- **Data for processing**

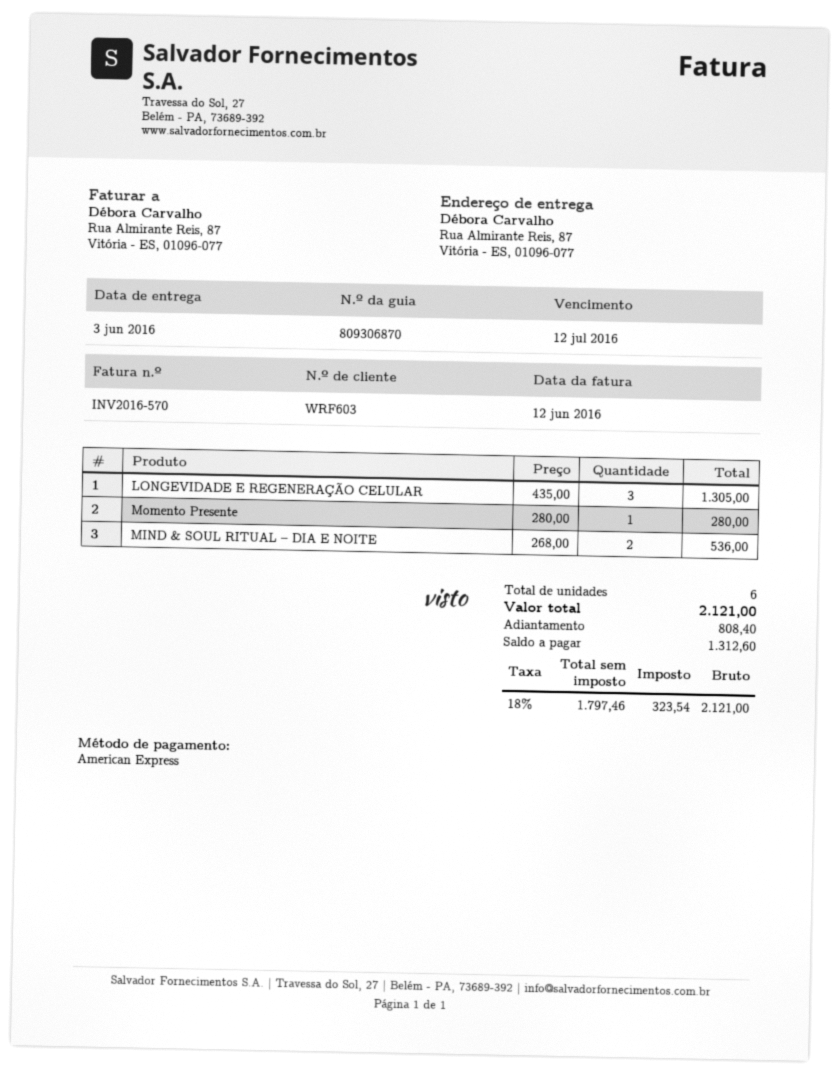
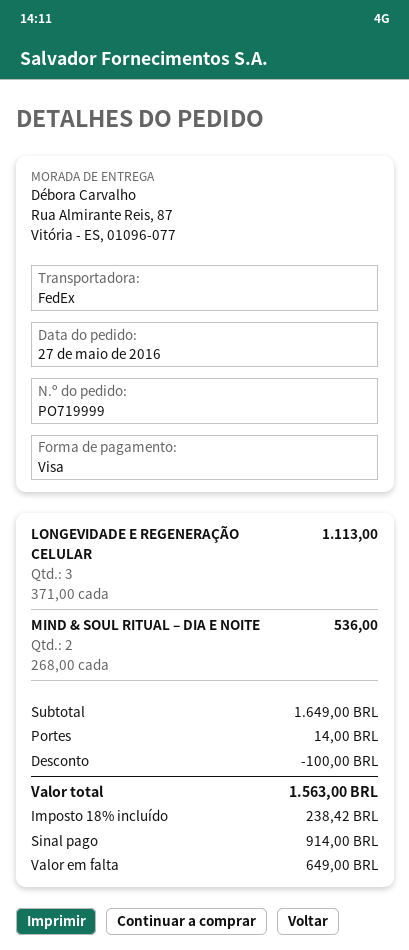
payment method: American Express -> Visa
LONGEVIDADE E REGENERAÇÃO CELULAR: 3 x 435.00 = 1305.00 -> 3 x 371.00 = 1113.00
Momento Presente: 1 x 280.00 = 280.00 -> none
discount: none -> 100.00
shipping: none -> 14.00
tax: 18% = 323.54 -> 18% = 238.42
total: 2121.00 -> 1563.00
deposit: 808.40 -> 914.00
balance: 1312.60 -> 649.00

- **Task item**
Report all lines of the data above that include the string "none".

- **Written answer**
Momento Presente: 1 x 280.00 = 280.00 -> none
discount: none -> 100.00
shipping: none -> 14.00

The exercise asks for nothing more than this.